Forget the stereotypes. A local guide explains what actually works in Marrakech, the Atlas and the desert, for men and women, season by season.

The Honest Rule, Before Anything Else

Morocco is more relaxed about dress than many guidebooks suggest, and stricter than tourists sometimes assume. Most cities (Marrakech, Casablanca, Rabat, Tangier) are visibly modern. Smaller towns and the medinas of Fes and Marrakech are more conservative. The single rule that solves 95 percent of dress decisions is this: cover shoulders and knees in the medina and at religious sites, dress however you like everywhere else.

Headscarves are not required for women anywhere in Morocco, including in the medina. You will see Moroccan women in everything from full djellaba to jeans, t shirts and tank tops. The country is not uniform.

That said, what you wear changes how you are received and how comfortable you are. Here is the practical guide, by region and season.

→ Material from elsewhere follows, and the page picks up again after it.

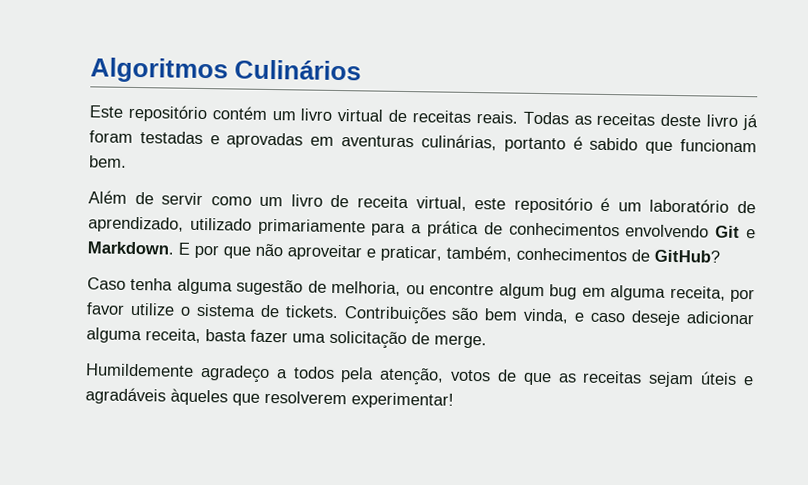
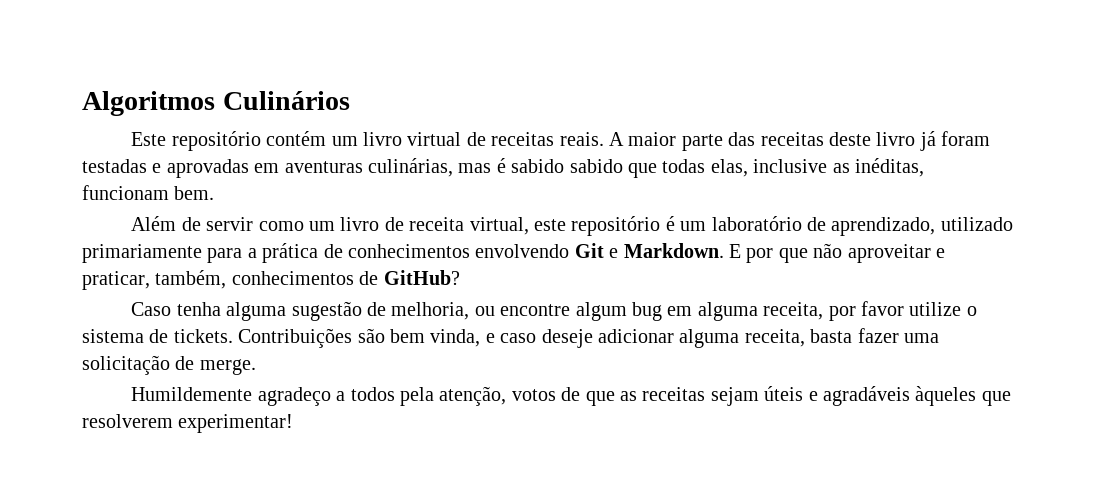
[522,111,592,125] Todas as -> [609,132,756,151] A maior parte das
[503,137,566,153] portanto -> [458,163,492,173] mas
[645,141,674,154] que -> [569,158,924,178] sabido que todas elas, inclusive as inéditas,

Marrakech Medina vs Gueliz

The medina (the old walled city) is more conservative. The new town (Gueliz, Hivernage) is essentially a modern city. You can wear shorts and a t shirt in Gueliz. In the medina you will be more comfortable and attract less attention with shoulders and knees covered.

For women: a flowing midi or maxi skirt, loose linen pants, or an ankle length dress works in any temperature. A light long sleeve shirt or kimono over a tank top covers the shoulders without overheating.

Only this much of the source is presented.